С точки зрения исторической объективности необходимо прямо сказать: у карательных и репрессивных органов советского государства были и своя логика, и свое право, и своя цель, исходящие не только из природы государства как такового, но и из тех новых задач, которые осуществляла власть во имя большинства, народа.
При этом для большинства историков, изучающих период гражданской войны, уже давно известно, что самые жестокие и кровавые преступления против духовенства совершались в годы гражданской междоусобицы не русскими, а латышами, китайцами и другими инородцами, словом, людьми, глубоко враждебными Православию. Расправы над священниками носили характер открытого ритуального глумления и садизма, не свойственного русским людям, даже отпавшим от Бога и Церкви. Донесения же воинских частей 1924 года в политуправление армии о состоянии религиозности среди красноармейцев свидетельствовали о том, что бойцы Красной Армии в большинстве своем носили крестики и молились Богу. В мемуарной литературе сохранились свидетельства о том, как рядовые воины Красной Армии отказывались стрелять в священников. Даже среди командного состава, согласно данным на 1924 год, часть красных командиров носила в душе традиционные взгляды на религию и участвовала в проведении церковных праздников.
Применительно к трагическим событиям гражданской войны нельзя отдельно изъять жестокость Советской власти из определенного исторического контекста и представить проигравшую битву часть русского народа в виде невинного жертвенного ягненка. В годы революции и гражданской войны были и открытое сопротивление, и активная борьба против большевиков, которая отличалась со стороны белого движения не меньшей жестокостью. Так ли уж свято было белое воинство? Откровенную и беспристрастную характеристику духовно-нраственного состояния добровольческой, а затем и Русской армий дал митрополит Вениамин Федченков, глава военного духовенства в Русской армии.
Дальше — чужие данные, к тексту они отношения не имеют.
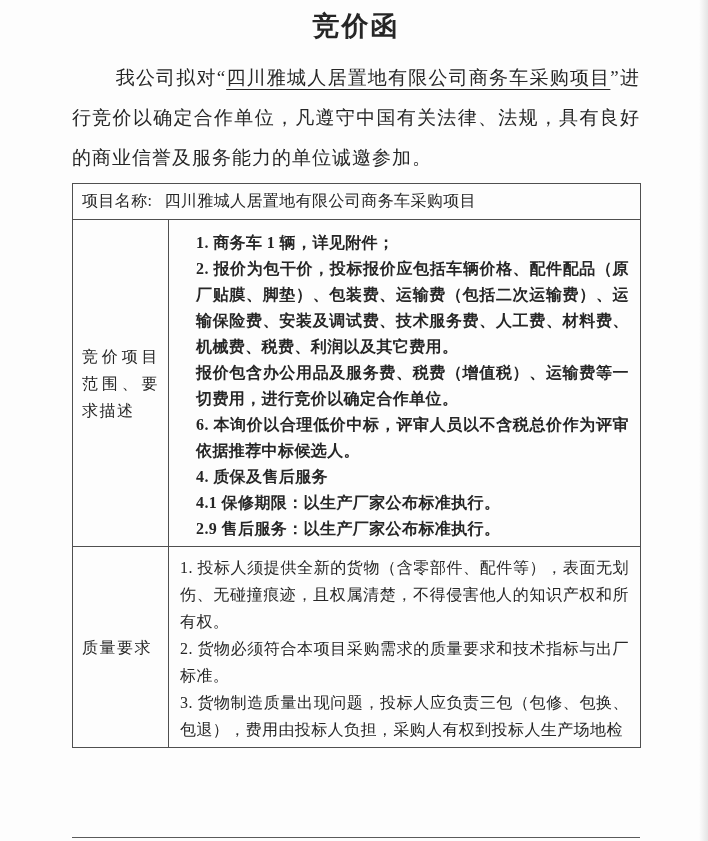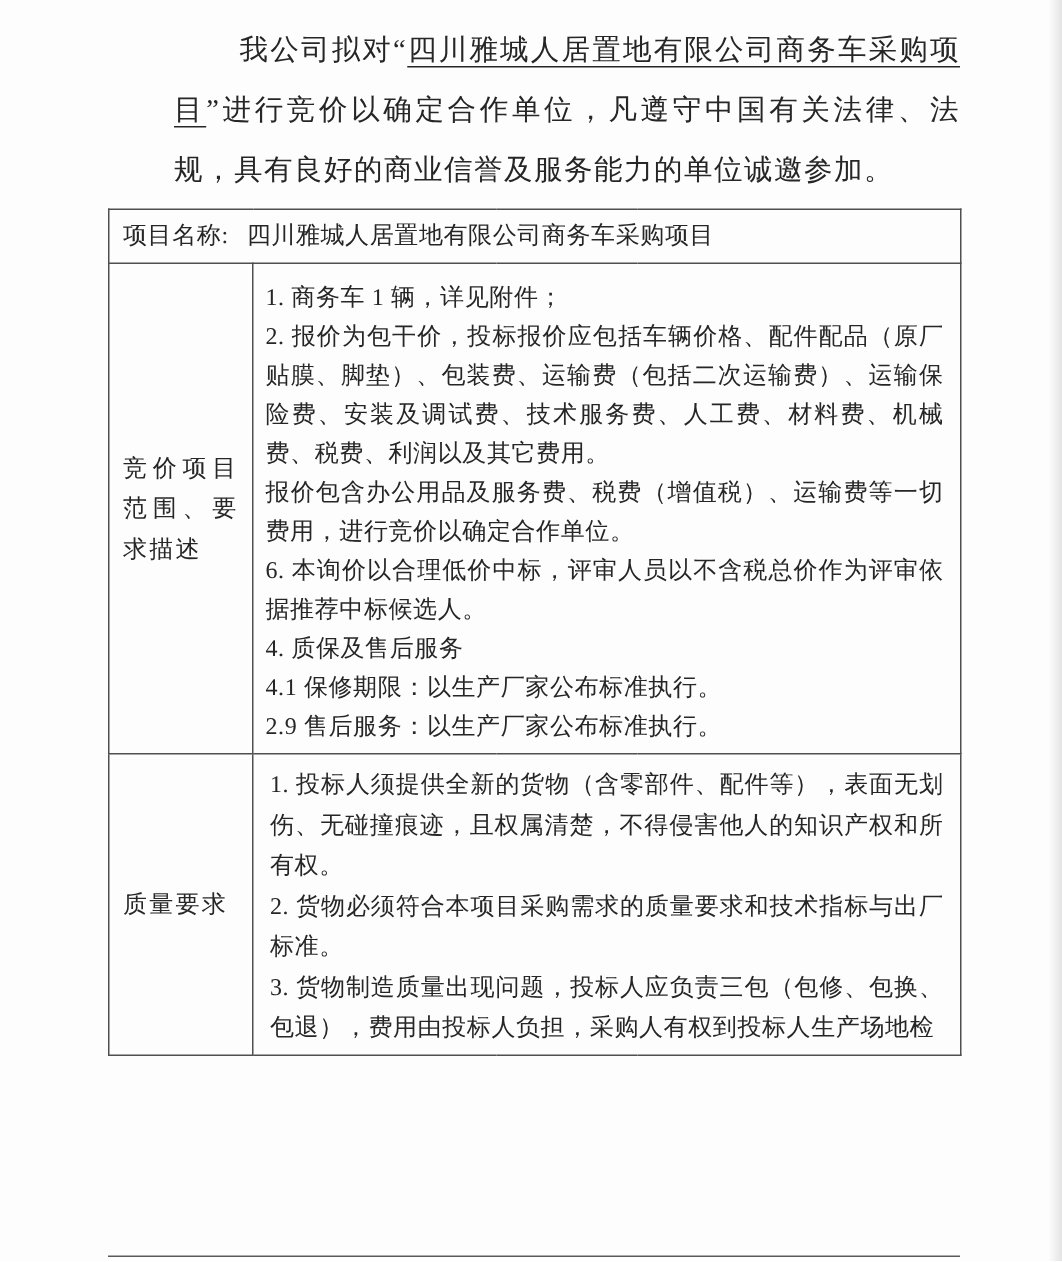"竞价函" h1.doc-title { html: none -> <h1>竞价函</h1> }
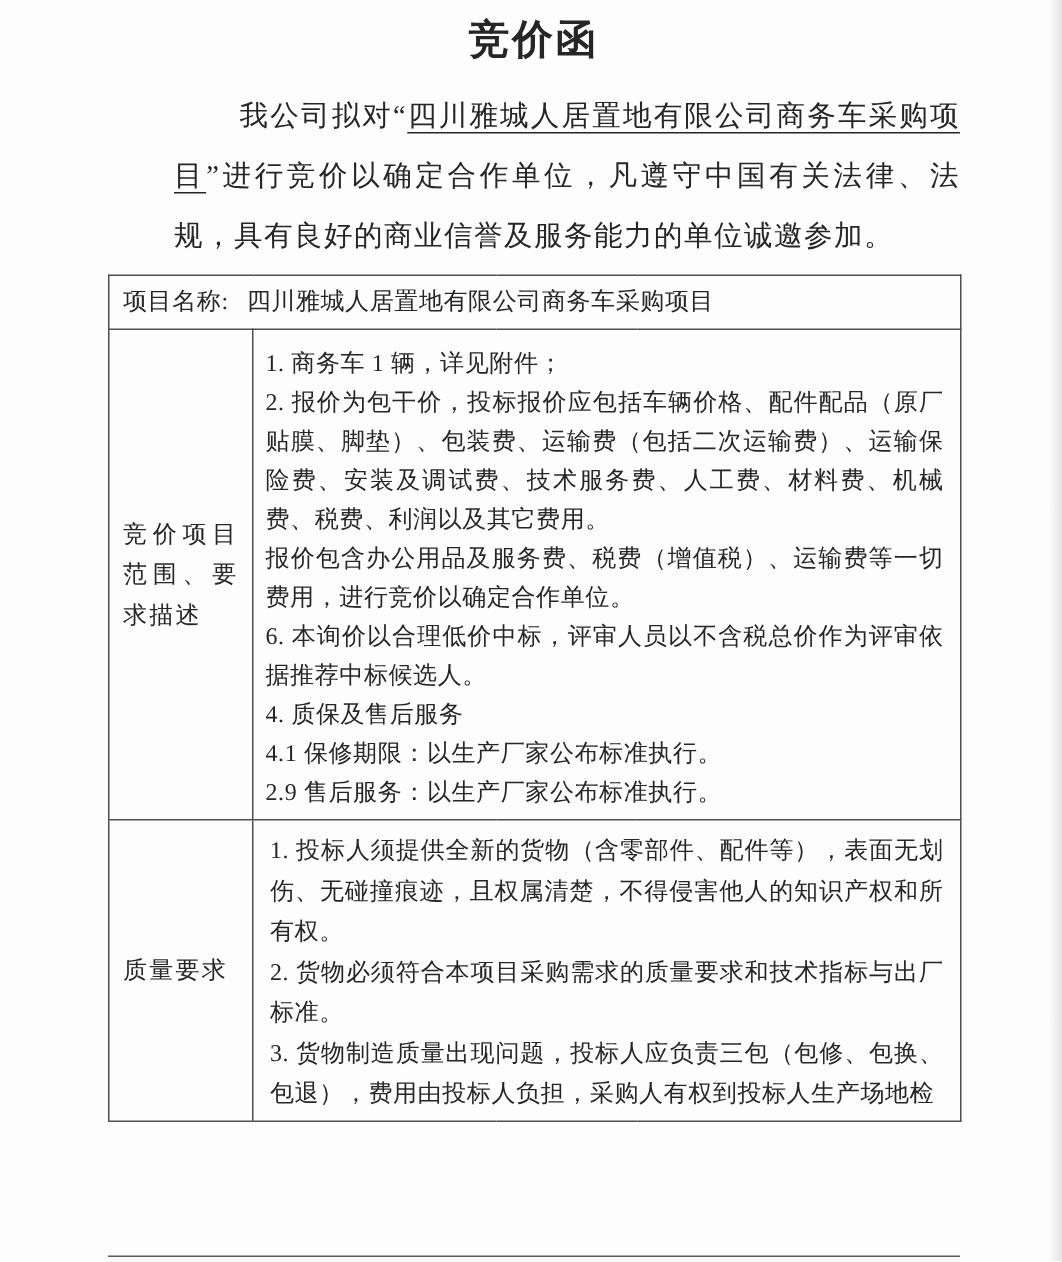"我公司拟对“四川雅城人居置地有限公司商务车采购项目”进行竞价以确定合作单位，凡遵" .intro { margin-left: 44px -> none }
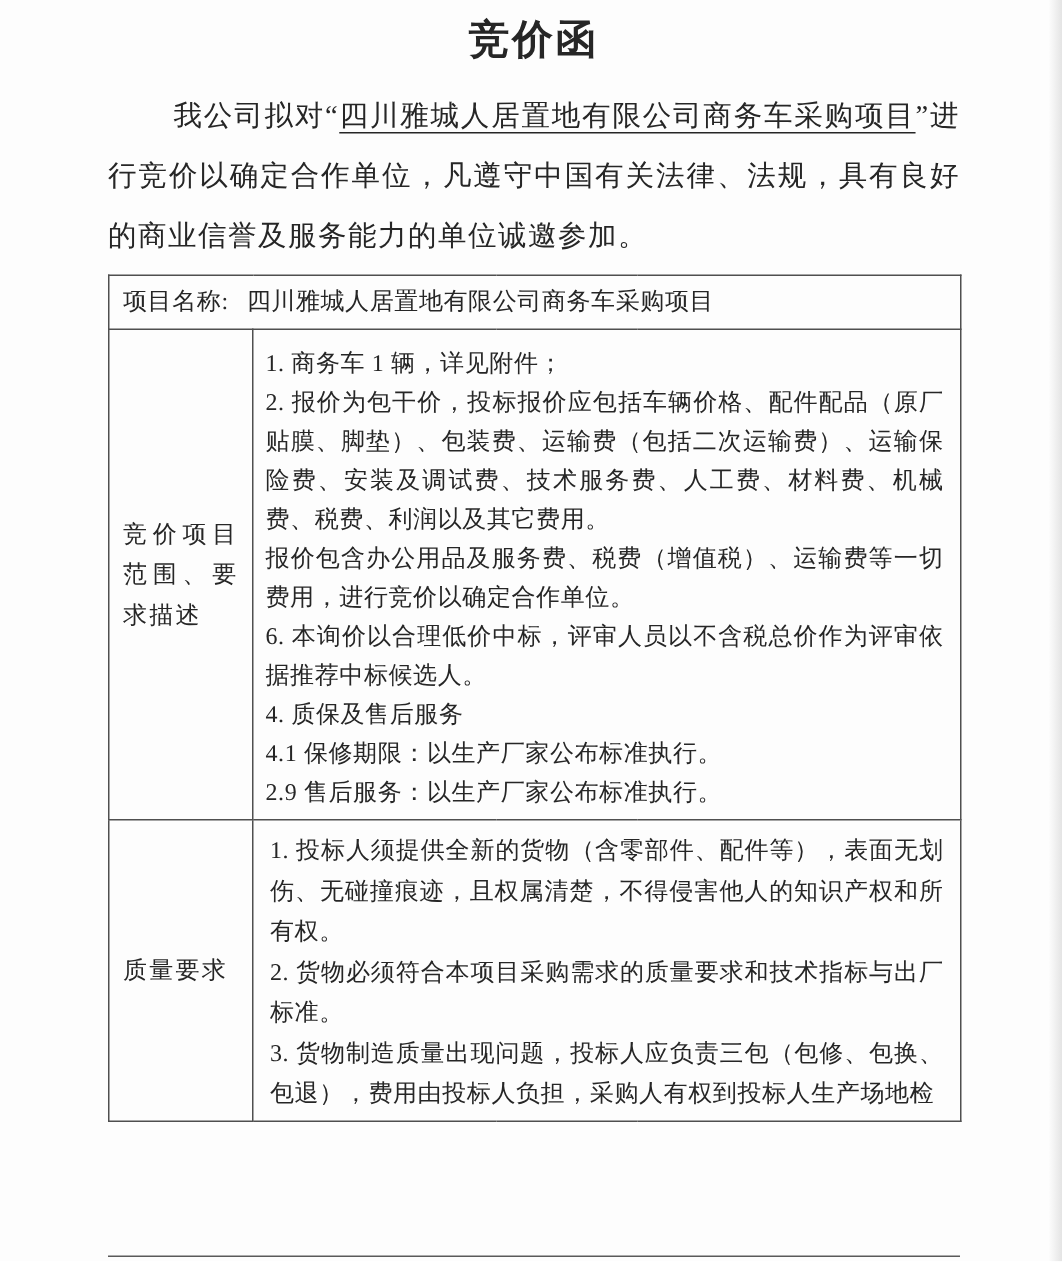"1. 商务车 1 辆，详见附件；" tr.r-scope td.content { font-weight: none -> bold; padding: 10px 11px 4px 8px -> 10px 11px 4px 27px }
Об отношении к религии в стане добровольческой и Русской армий митрополит высказывается однозначно: движение "не ставило себе задачей защиту веры". Одновременно митрополит не отказывал белым воинам в их религиозности, но подчеркивал: "...у многих эта вера была прохладная, как проявление традиции старого быта ушедшего строя и, конечно, как противоположение безбожным большевикам". В подтверждение этому приводится следующий эпизод: "Генерал Кутепов в присутствии генерала Врангеля в вагоне рассказывал ему и мне очень характерный случай". Когда был обсужден вопрос о целях войны, дошли и до веры. По старому обычаю говорилось: "За веру, царя и отечество". Хотели включить первую формулу и теперь, но, рассказывает очевидец Кутепов, генерал Деникин, как "честный солдат", запротестовал, заявив, что это было бы ложью, фальшивой пропагандой, на самом деле этого нет в движении. С ним согласились, и пункт о вере был выброшен из проекта. Такая откровенность делает честь прямоте генерала, но она показывает, что в белом движении этого религиозного пункта не было, а если пользовались им позже, то лишь в качестве антибольшевистской пропаганды".
Митрополит Санкт-Петербургский и Ладожский Иоанн (Снычев) предостерегал: "История ХХ века настолько мифологизирована, что даже специалисту порой бывает трудно понять: где же правда... Тем не менее, одного из мифов нам необходимо коснуться, ибо без этого невозможно будет многое понять в нашей современной истории, в нашей нынешней смуте. Это миф о том, что в гражданской войне богоборцам-большевикам противостояли сплошь "консервативные" и "национально мыслящие" деятели Белого движения, ставившие своей целью восстановление на Руси "исконно русских форм государственности"... Для верующего человека не подлежит сомнению, что если бы это было действительно так, если бы белые армии и политики, стоявшие у них за спиной, действительно боролись бы за воссоздание Святой Руси с ее православно-соборной государственностью в исконно самодержавной форме,— никакая победа большевиков была бы невозможна. Увы... подавляющее большинство вождей Белого движения пуще большевизма боялись обвинений в "черносотенстве", "реакционности" и в симпатиях к "гнилому царизму".
И "белое" и "красное" движение, по мнению митрополита Иоанна (Снычева), были равно далеки от русского идеала, они были одинаково бездуховны и враждебны по отношению к заветам Святой Руси. Митрополит Вениамин (Федченков) в своих воспоминаниях приводит горестно-откровенные самооценки благочестивых представителей Белого движения, напрямую отождествляющие характер своей борьбы с деятельностью большевиков. "Владыка! Мы такие же большевики, как и они! Только они — красные большевики, а мы — белые большевики!" — с болью признался при встрече с митрополитом участник белого движения старообрядец В.П.Рябушинский.